Couple lucky to be alive after Yamba boat crash
FOR retirees Ron and Carol Clark, the purchase of a sailing boat was meant to be the start of an exciting journey to Far North Queensland.
Instead, the events that followed ended with a terrifying life-or-death situation off Yamba's shoreline.
Having bought the 45ft ferro cement motor sailer in Sydney last month, the Clarks' plan was to sail it up to Maclean, and ready the vessel for the next destination,
Bloomfield River in North Queensland.
"We lived on the beach there for a couple of years in the '70s, so we were probably looking for the same romantic lifestyle we had then," Ron said.
"It was just a matter of coming here to get the boat ready and then heading on up."
But as they were travelling towards the Yamba bar crossing about 9pm on Valentine's Day, following the red and green lead lights that mark the entrance to the Clarence River, a rogue set of waves washed them towards Lover's Point and sparked a life-or death situation.
"The sea wasn't rough that night, so where those waves came from I don't know, but they were monstrous things," Ron said. "They just picked the boat up like it was a toy."
Within minutes, the walls of water had them "on the bricks".
"I've got the motor going flat out, and was trying to drive it out of the way but then we were washed on the rocks and we've got no steerage.
"I told Carol to go and grab some stuff down below and she came back and said the boat's half-full of water. That's when I knew we were gone."
With no hope of saving the vessel, and less than five metres of visibility around them, Ron and Carol scrambled to their inflatable dinghy.
"I started the outboard but we had nowhere to go," Ron said.
"It was just like a huge washing machine and everywhere I looked were waves and rocks.
"Then a wave picked us up and smashed the dinghy onto rocks and the motor stopped, and so it was a matter of surviving after that".
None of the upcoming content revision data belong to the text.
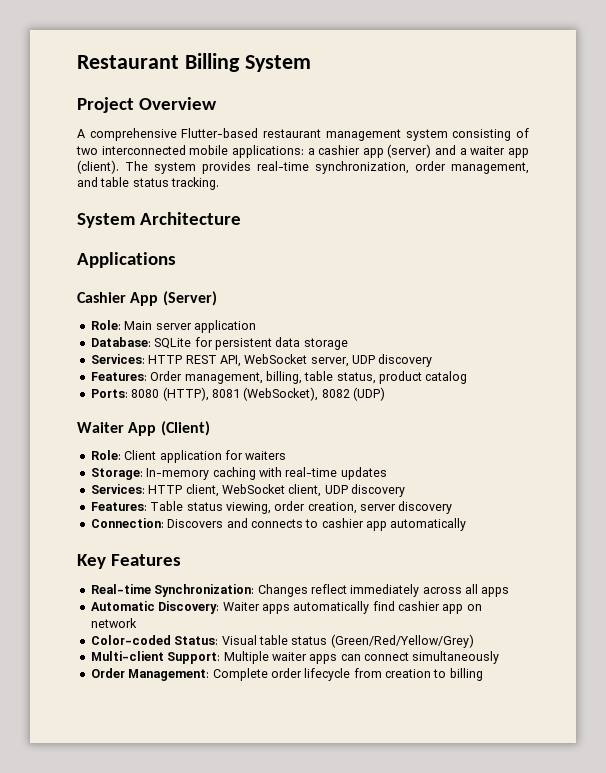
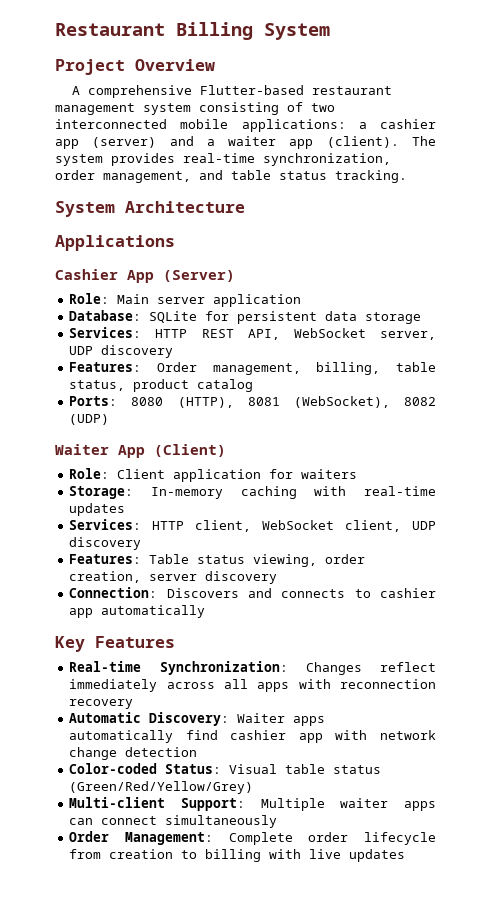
- Real-time Synchronization: Changes reflect immediately across all apps
+ Real-time Synchronization: Changes reflect immediately across all apps with reconnection recovery
- Automatic Discovery: Waiter apps automatically find cashier app on network
+ Automatic Discovery: Waiter apps automatically find cashier app with network change detection
- Order Management: Complete order lifecycle from creation to billing
+ Order Management: Complete order lifecycle from creation to billing with live updates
Ron told The Daily Examiner they clung to the dinghy as it was repeatedly thrown onto the rocks, with the certainty that they would die if they let go.
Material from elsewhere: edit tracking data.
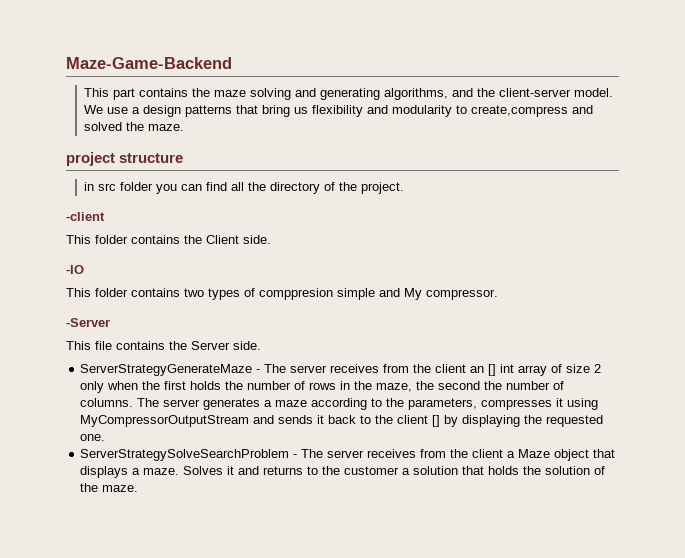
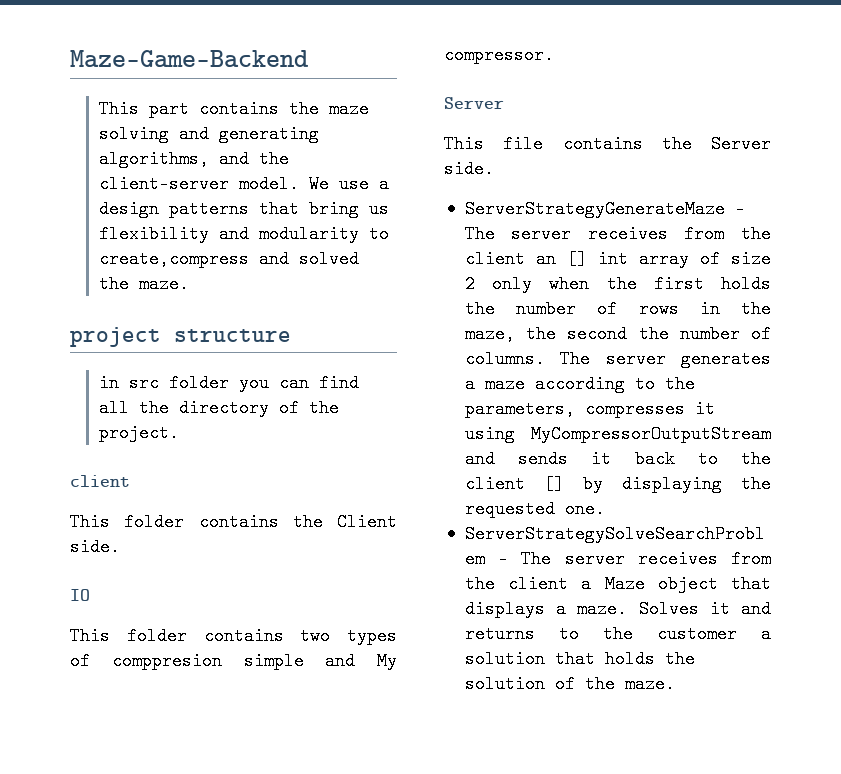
  in src folder you can find all the directory of the project.
- -client
+ client
- -IO
+ IO
  This folder contains two types of comppresion simple and My compressor.
- -Server
+ Server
"Sometimes we were under it, sometimes we were on top of it, but we were just getting smashed about, and eventually quietened down for a couple of minutes so we could drag the dinghy further up the rocks and out of the waves."
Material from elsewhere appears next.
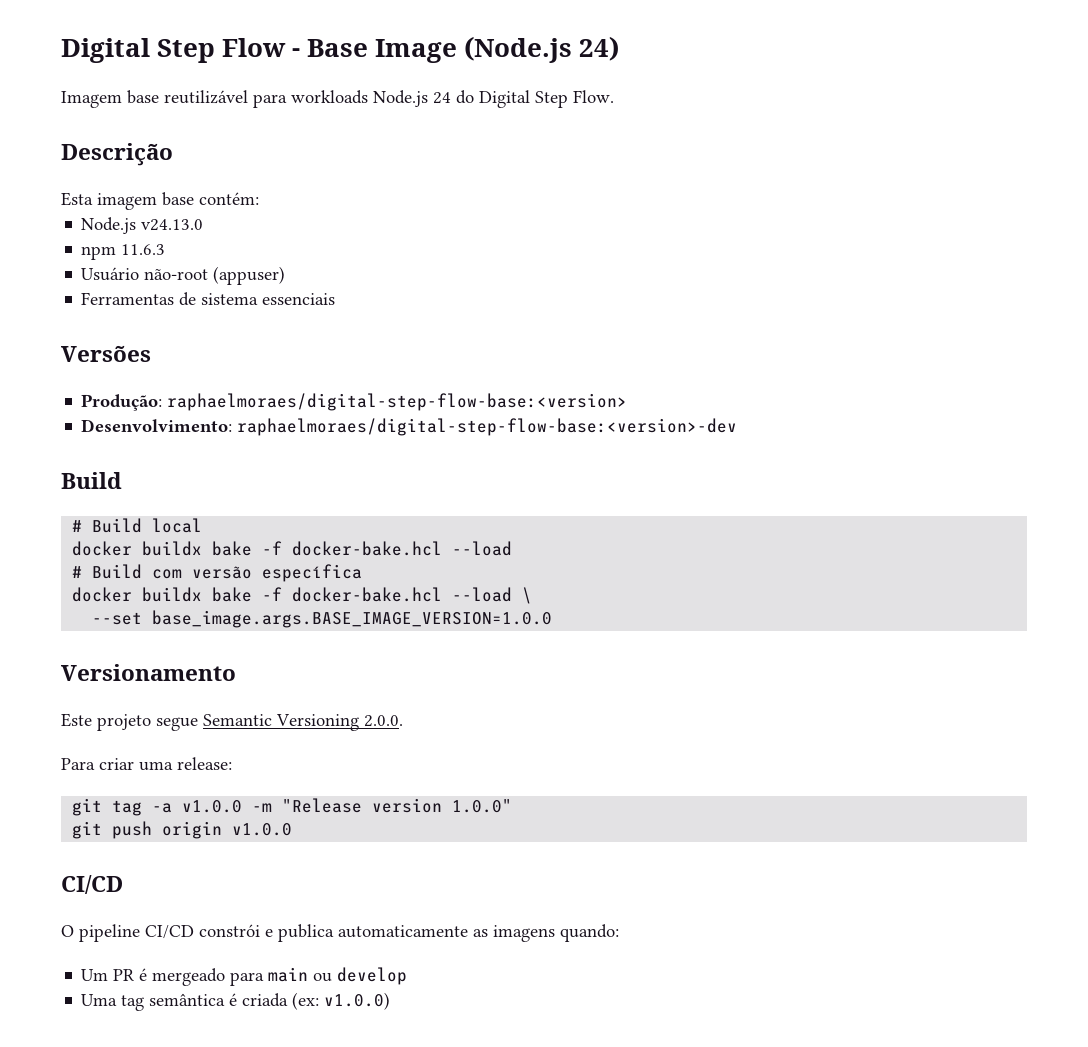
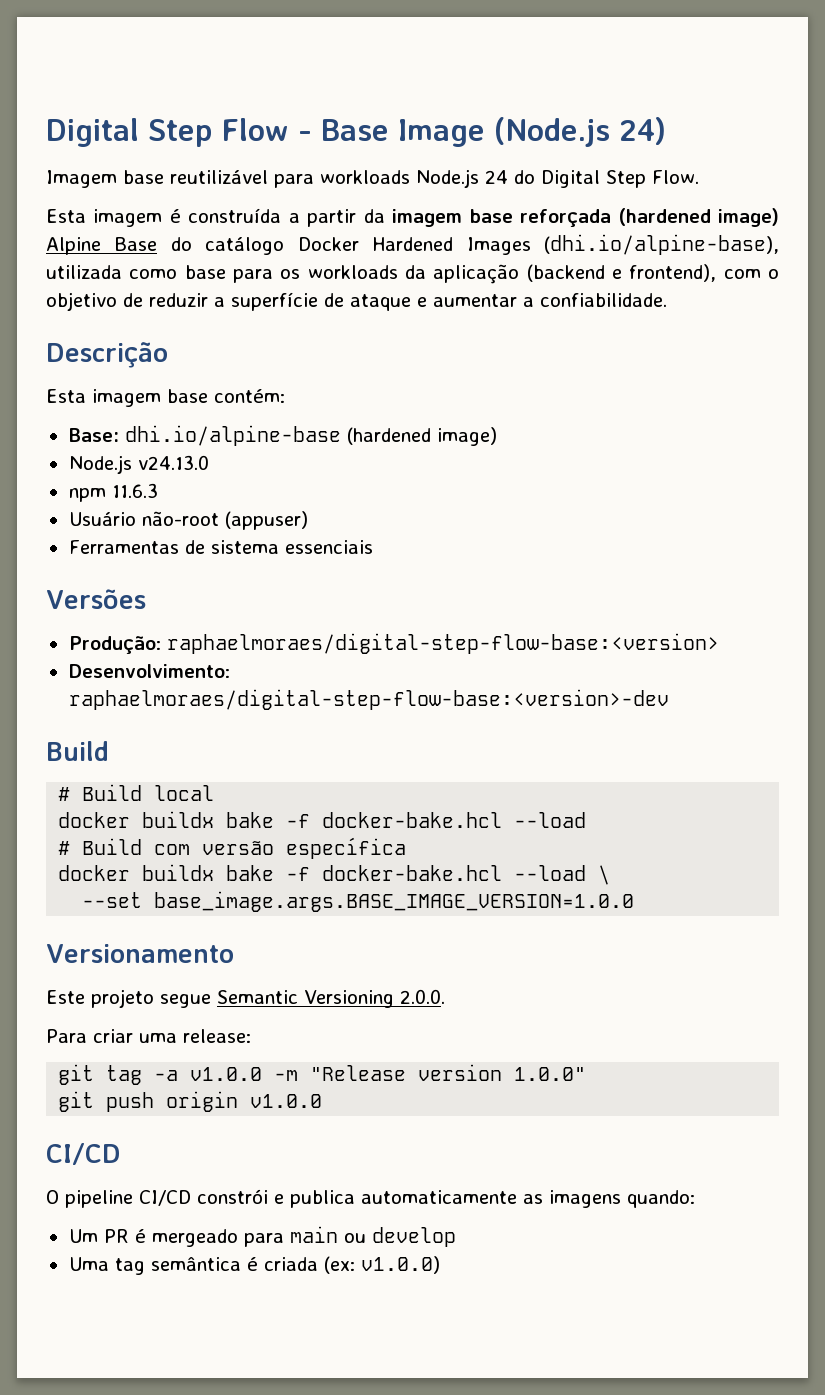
+ Esta imagem é construída a partir da imagem base reforçada (hardened image) Alpine Base do catálogo Docker Hardened Images (dhi.io/alpine-base), utilizada como base para os workloads da aplicação (backend e frontend), com o objetivo de reduzir a superfície de ataque e aumentar a confiabilidade.
+ Base: dhi.io/alpine-base (hardened image)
They had washed up onto Lover's Point, but with their charts on the ocean floor and only specks of light from the houses onshore to guide them, they were severely disorientated.
"It was as dark as the inside of a cow's guts, and I thought we were on a bunch of rocks in the middle of the water," Ron said.
"I said to Carol we have to keep going, and I saw a clearer patch of water so I said we'll get the dinghy down and paddle her again. By the time we got into the dinghy I could see the beach."
With the waves threatening to tip the dinghy however, Ron and Carol were forced to abandon it and swim the rest of the way into Convent Beach.
Bleeding and bedraggled, passing bits of debris as they walked up the beach, they eventually found a house with a light on, and knocked on the door.
Ron suffered two broken ribs, and both he and Carol were battered and bruised.
From the Maclean Hospital balcony, they could see the river they were meant to be anchored in.
"We made it, just not in the way we thought we were going to," Carol said.
"The main thing is that we have our lives."
"Our whole life was packed into the boat; all this stuff we were accumulating and preparing for a journey, and in one fell swoop it's gone," Ron said.
"We were navigating by charts and following the red and green lead lights so winding up there was a complete and absolute shock. I'm still trying to work out how we got there.
"But you bump into valuable things like the kindness of people; the generosity of people and the hospital has been just wonderful.
"Now we've got to move on and see what's around the next corner."